╔══

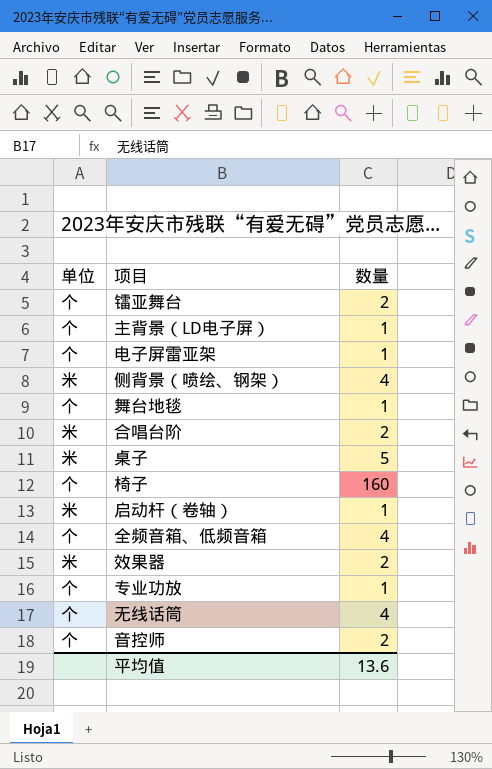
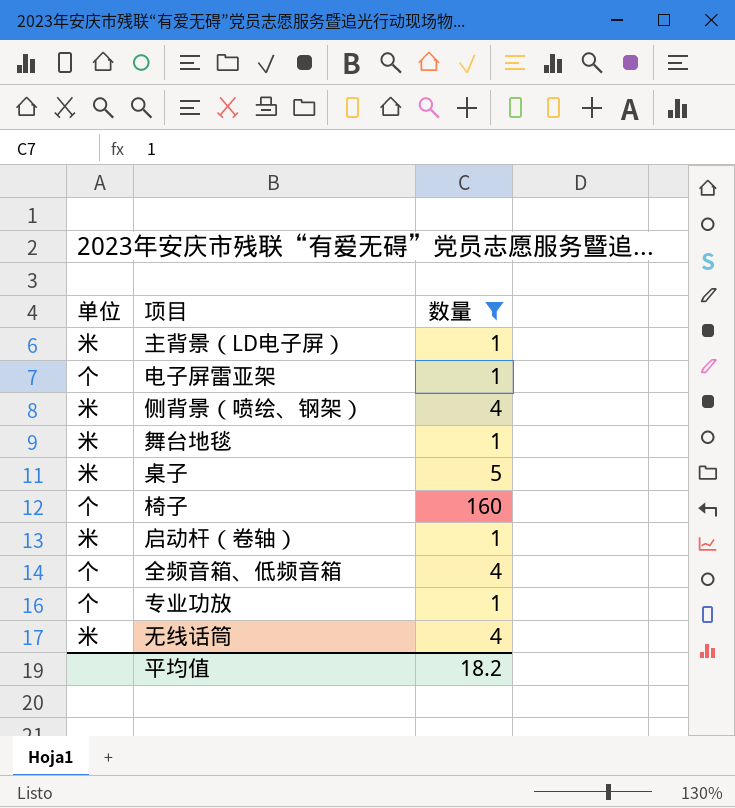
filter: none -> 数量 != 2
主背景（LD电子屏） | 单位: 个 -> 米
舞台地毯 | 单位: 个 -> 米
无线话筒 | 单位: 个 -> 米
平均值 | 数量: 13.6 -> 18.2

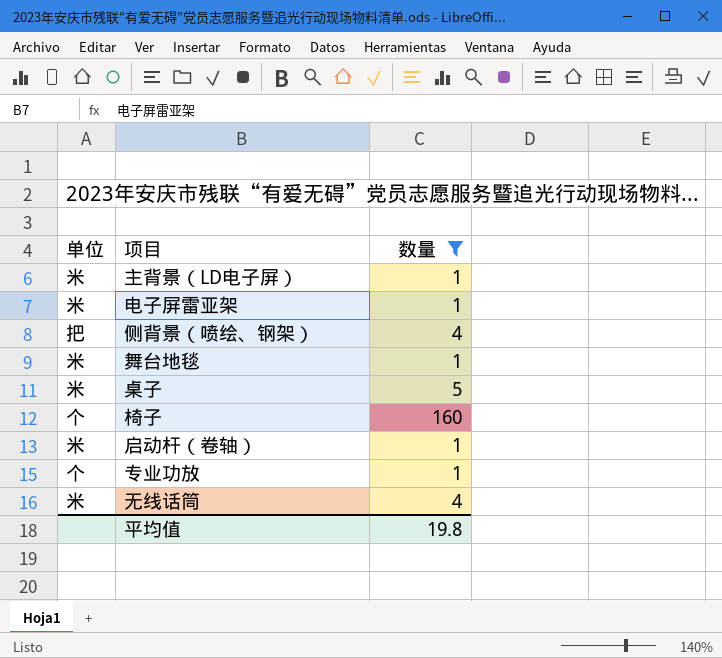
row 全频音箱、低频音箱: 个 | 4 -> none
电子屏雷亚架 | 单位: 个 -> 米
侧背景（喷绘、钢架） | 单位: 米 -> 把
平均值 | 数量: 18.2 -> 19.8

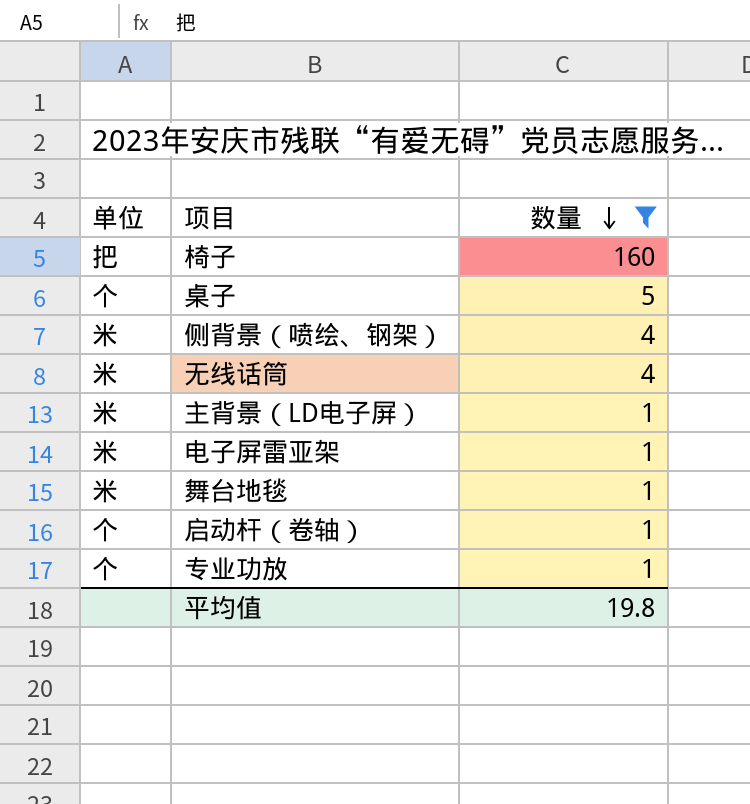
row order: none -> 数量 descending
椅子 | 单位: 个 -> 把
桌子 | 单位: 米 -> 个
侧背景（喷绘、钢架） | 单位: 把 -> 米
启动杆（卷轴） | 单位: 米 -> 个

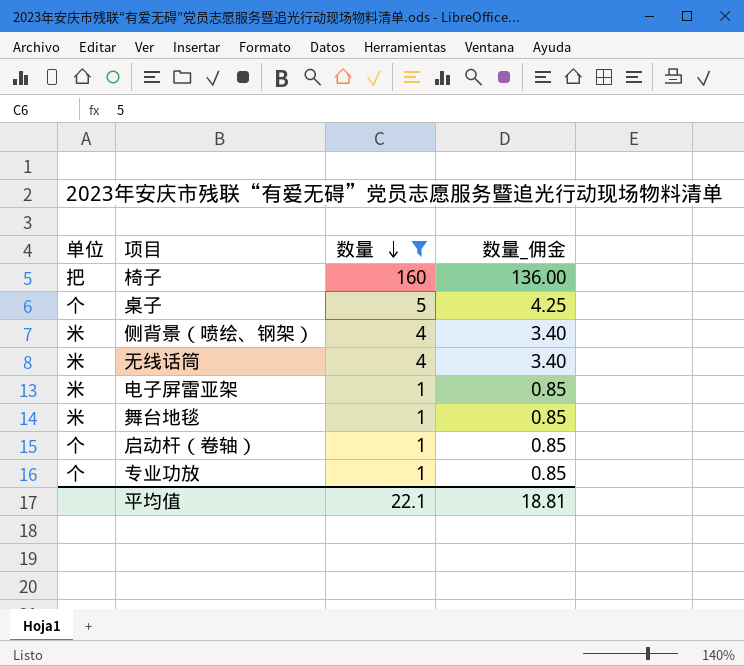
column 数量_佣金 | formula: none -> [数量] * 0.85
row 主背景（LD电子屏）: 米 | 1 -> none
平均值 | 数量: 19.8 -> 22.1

╚══

Nothing but the pictures may be dropped; restate the material word for word.

filter: none -> 数量 != 2
主背景（LD电子屏） | 单位: 个 -> 米
舞台地毯 | 单位: 个 -> 米
无线话筒 | 单位: 个 -> 米
平均值 | 数量: 13.6 -> 18.2

row 全频音箱、低频音箱: 个 | 4 -> none
电子屏雷亚架 | 单位: 个 -> 米
侧背景（喷绘、钢架） | 单位: 米 -> 把
平均值 | 数量: 18.2 -> 19.8

row order: none -> 数量 descending
椅子 | 单位: 个 -> 把
桌子 | 单位: 米 -> 个
侧背景（喷绘、钢架） | 单位: 把 -> 米
启动杆（卷轴） | 单位: 米 -> 个

column 数量_佣金 | formula: none -> [数量] * 0.85
row 主背景（LD电子屏）: 米 | 1 -> none
平均值 | 数量: 19.8 -> 22.1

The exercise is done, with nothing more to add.